Bibliographic record
Abstract
Instructional planning (IP) technology has begun to reach large online environments. However, many approaches rely on having centralized metadata structures about the learning objects (LOs). For dynamic open-ended learning environments (DOELEs), an approach is needed that does not rely on centralized structures such as prerequisite graphs that would need to be continually rewired as the LOs change. A promising approach is collaborative filtering based on learning sequences (CFLS) using the ecological approach (EA) architecture. We developed a CFLS planner that compares a given learner’s most recent path of LOs (of length b) to other learners to create a neighbourhood of similar learners.

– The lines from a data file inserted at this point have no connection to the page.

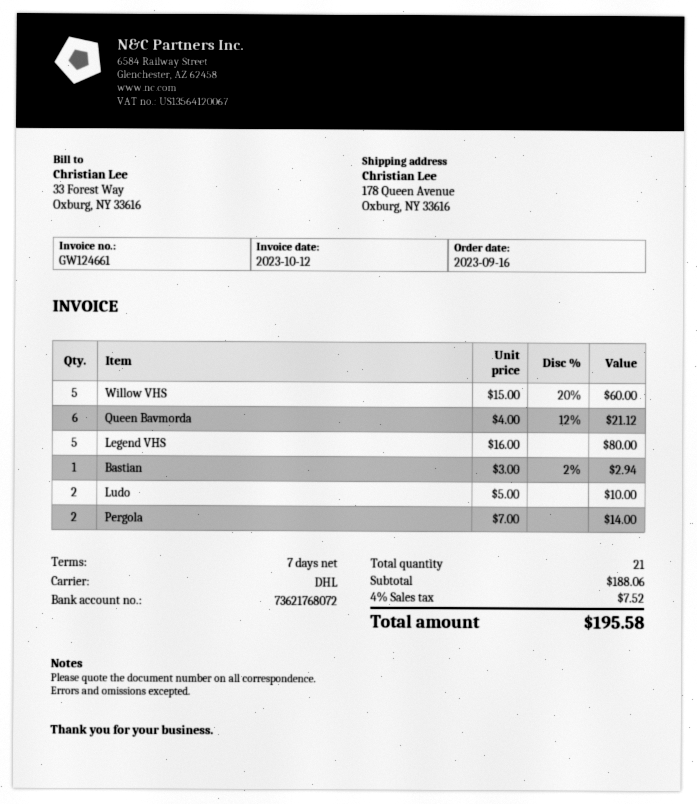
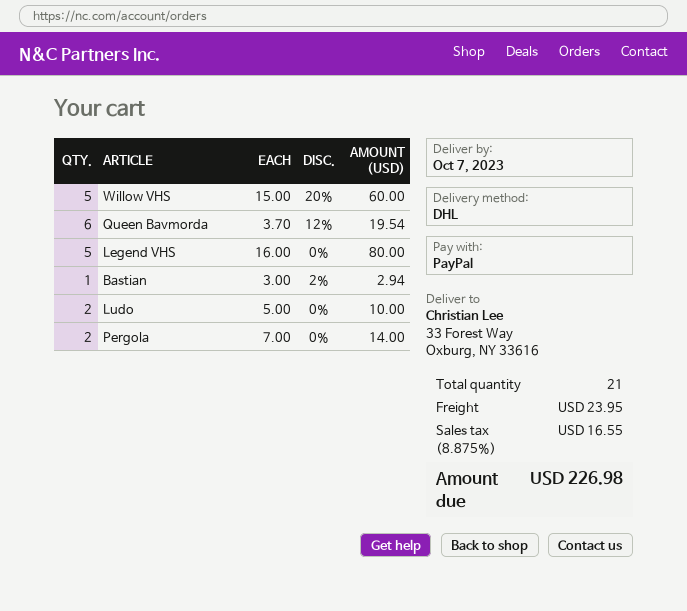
ship to: 178 Queen Avenue, Oxburg, NY 33616 -> 33 Forest Way, Oxburg, NY 33616
Queen Bavmorda: 6 x 4.00 - 12% = 21.12 -> 6 x 3.70 - 12% = 19.54
shipping: none -> 23.95
tax: 4% = 7.52 -> 8.875% = 16.55
total: 195.58 -> 226.98

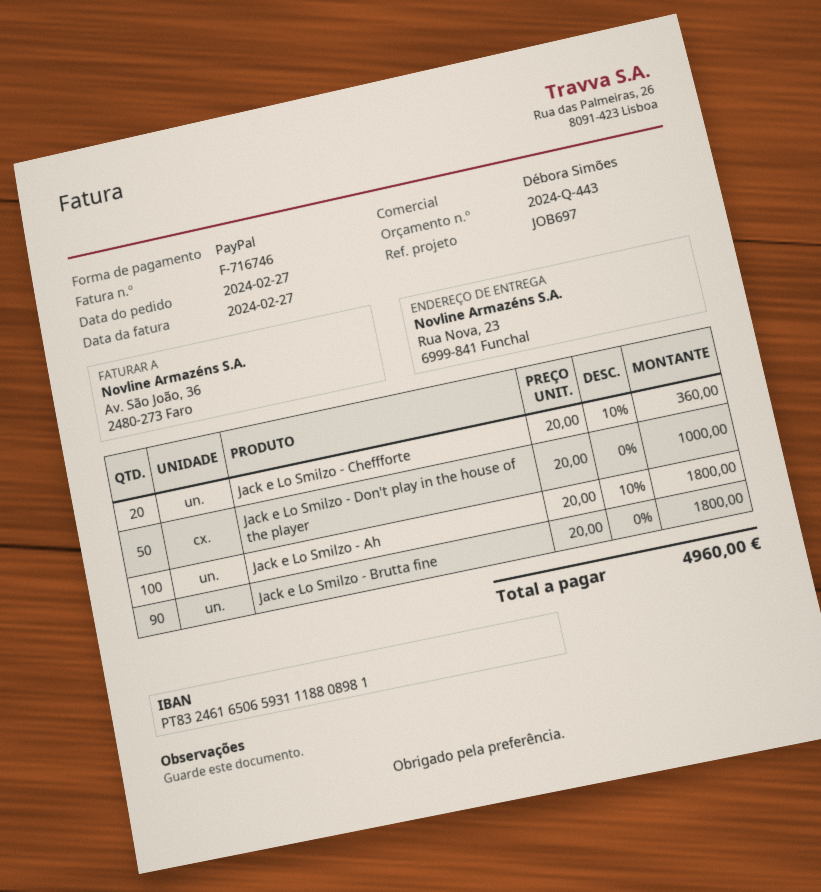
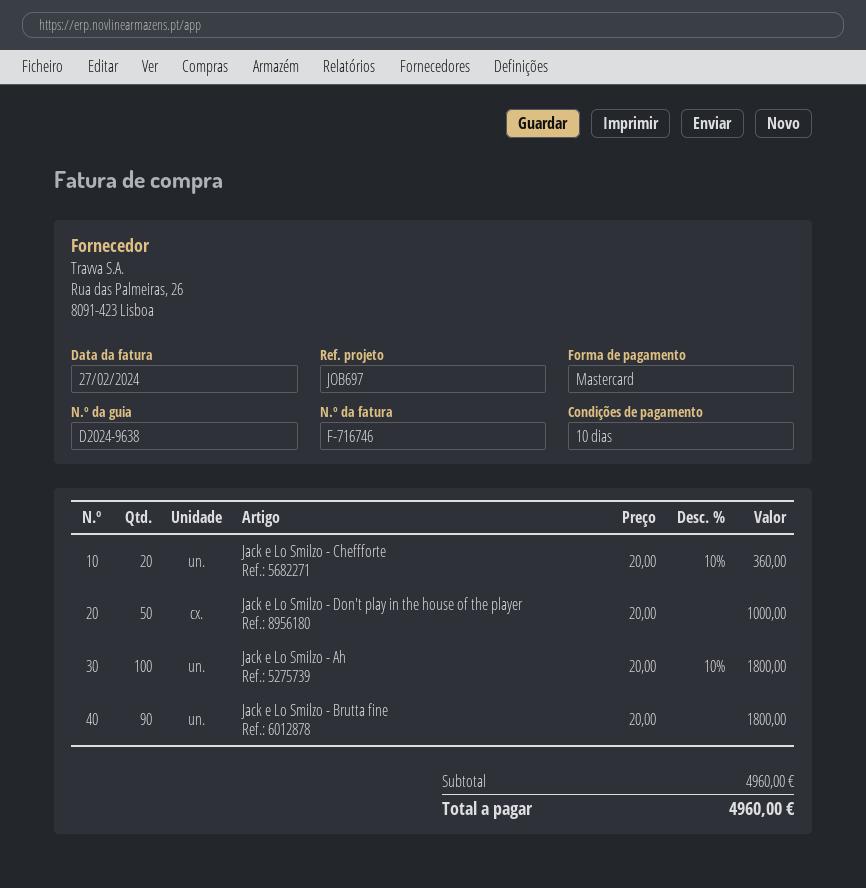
payment method: PayPal -> Mastercard

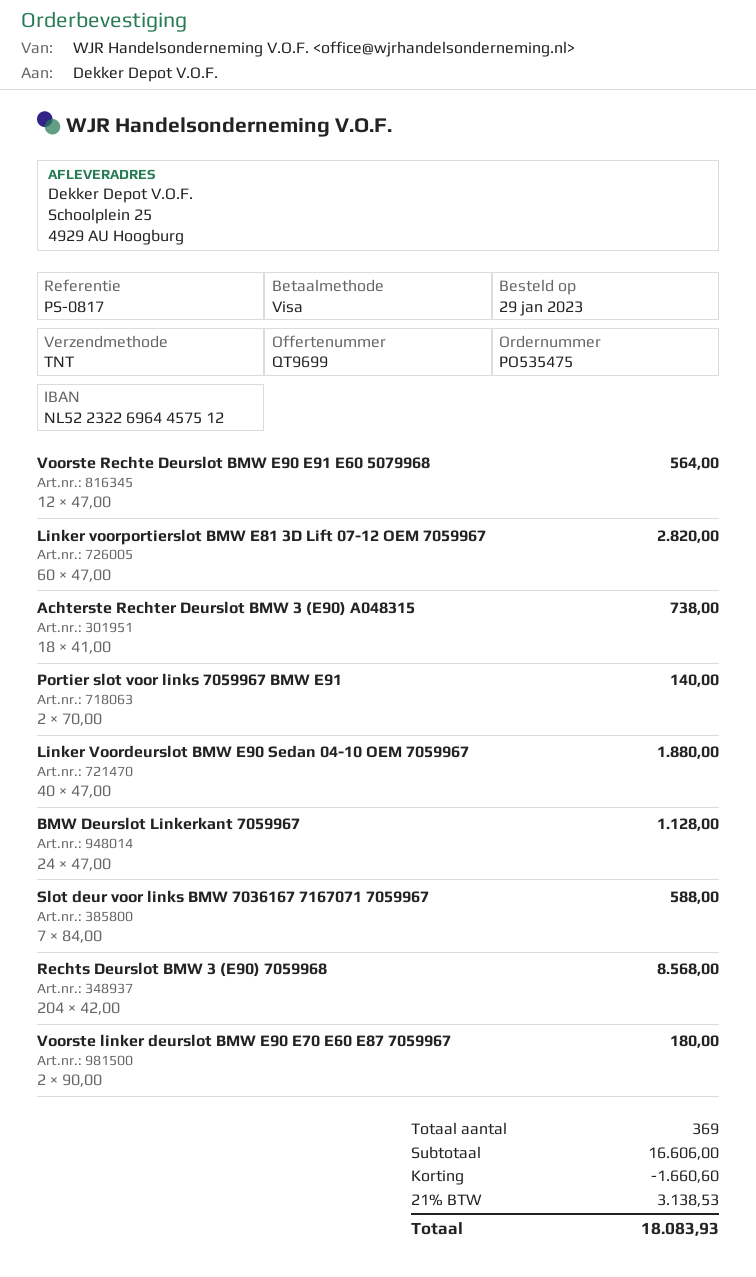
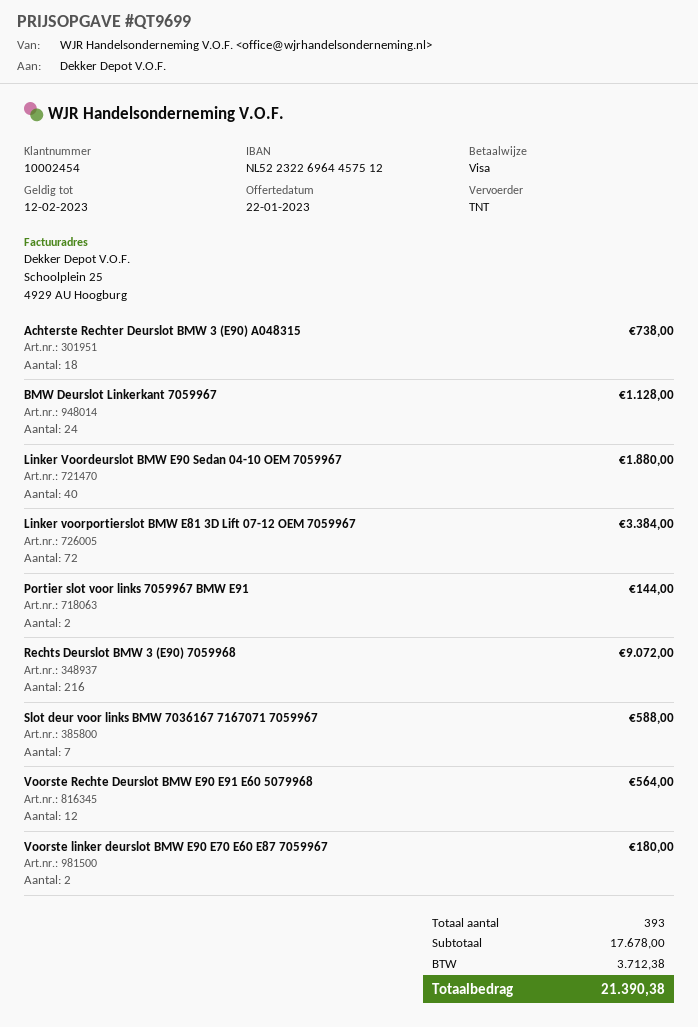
Linker voorportierslot BMW E81 3D Lift 07-12 OEM 7059967: 60 for 2820.00 -> 72 for 3384.00
Portier slot voor links 7059967 BMW E91: 2 for 140.00 -> 2 for 144.00
Rechts Deurslot BMW 3 (E90) 7059968: 204 for 8568.00 -> 216 for 9072.00
total quantity: 369 -> 393
subtotal: 16606.00 -> 17678.00
discount: 1660.60 -> none
tax: 3138.53 -> 3712.38
total: 18083.93 -> 21390.38

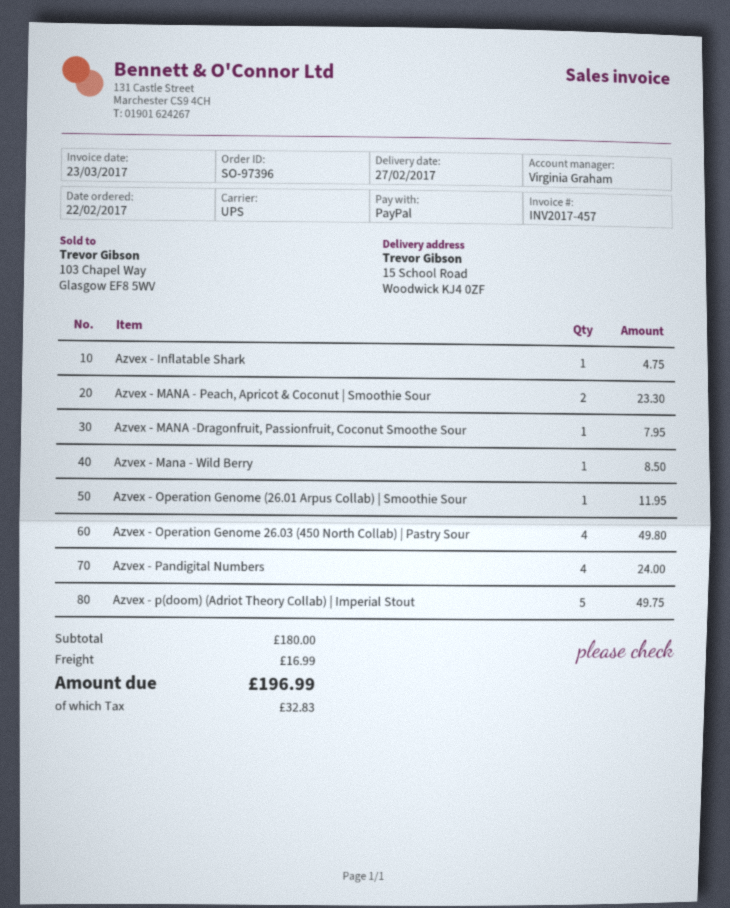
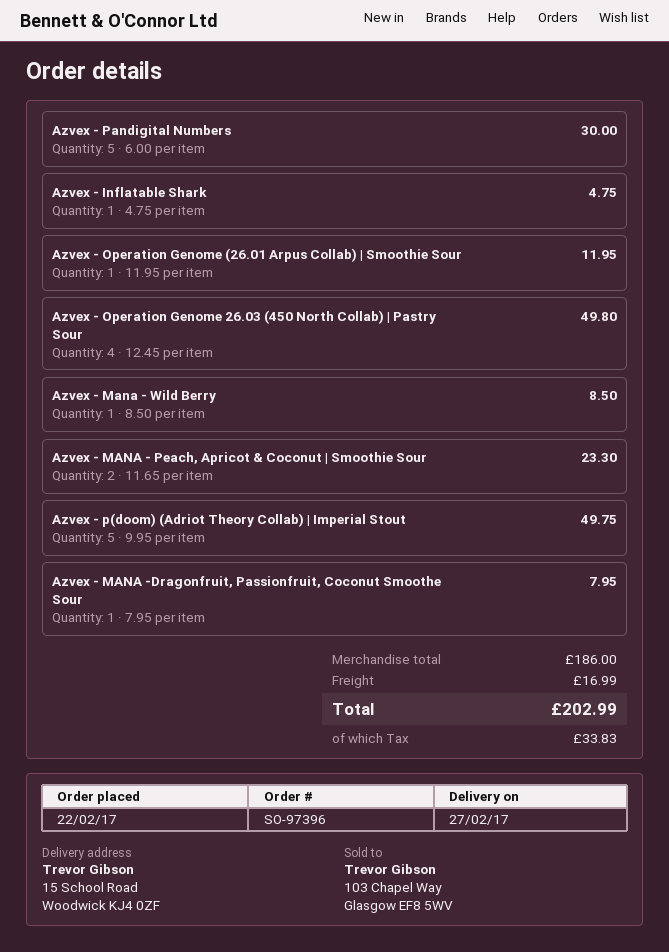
Azvex - Pandigital Numbers: 4 for 24.00 -> 5 for 30.00
subtotal: 180.00 -> 186.00
tax: 32.83 -> 33.83
total: 196.99 -> 202.99

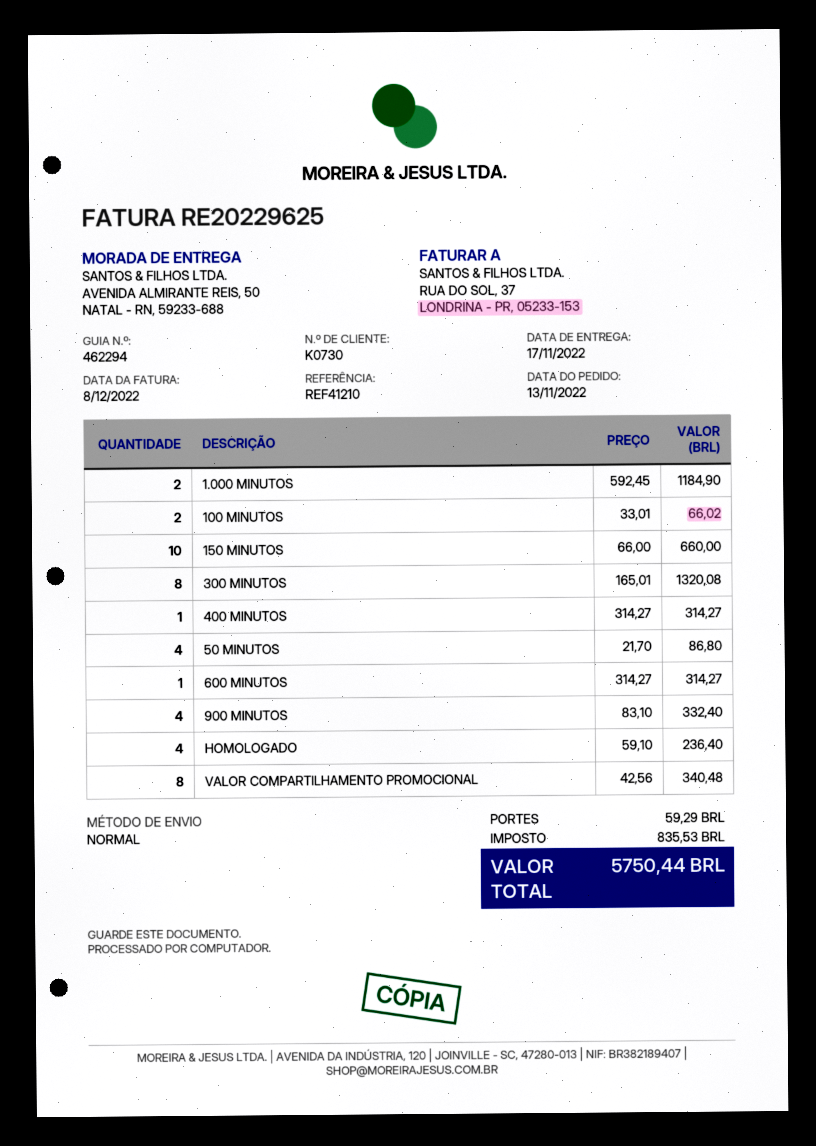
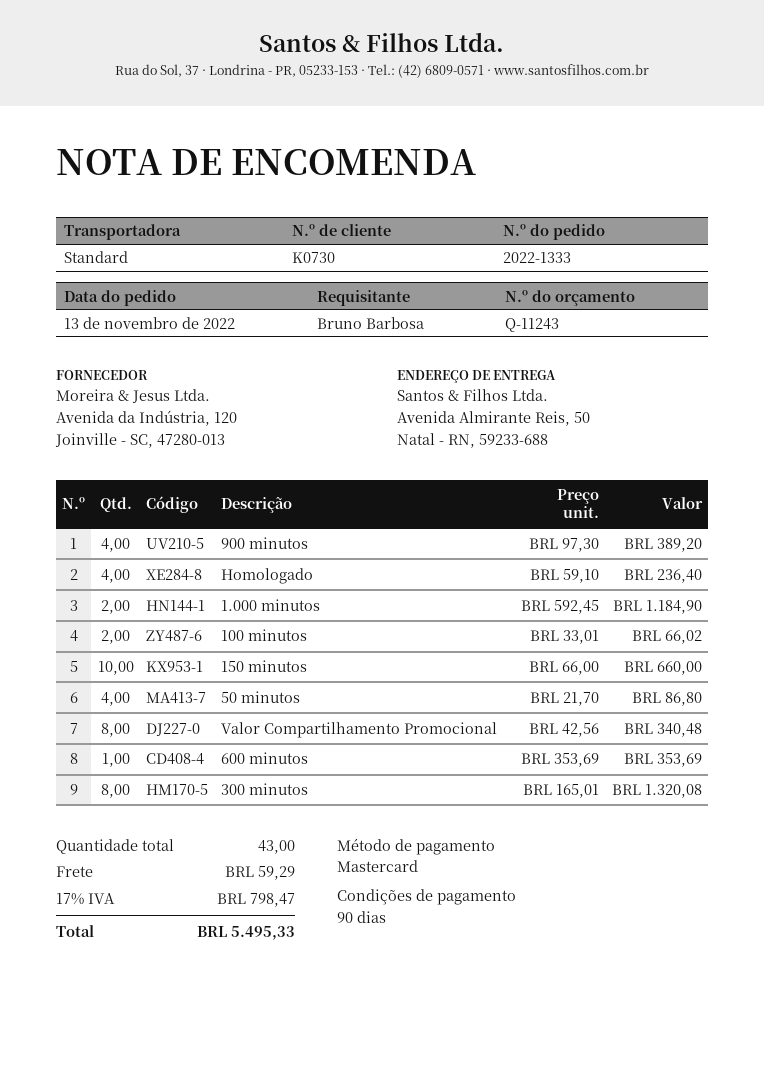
400 MINUTOS: 1 x 314.27 = 314.27 -> none
600 MINUTOS: 1 x 314.27 = 314.27 -> 1 x 353.69 = 353.69
900 MINUTOS: 4 x 83.10 = 332.40 -> 4 x 97.30 = 389.20
tax: 835.53 -> 798.47
total: 5750.44 -> 5495.33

The future paths (of length f) of these neighbours are checked and the most successful path ahead is recommended to the target learner, who then follows that path for a certain length (called s). We were interested in how well a CFLS planner, with access only to pure behavioural information, compared to a traditional instructional planner that used explicit metadata about LO prerequisites. We explored this question through simulation. The results showed that the CFLS planner in many cases exceeded the performance of the simple prerequisite planner (SPP) in leading to better learning outcomes for the simulated learners. This suggests that IP can still be useful in DOELEs that often won’t have explicit metadata about learners or LOs.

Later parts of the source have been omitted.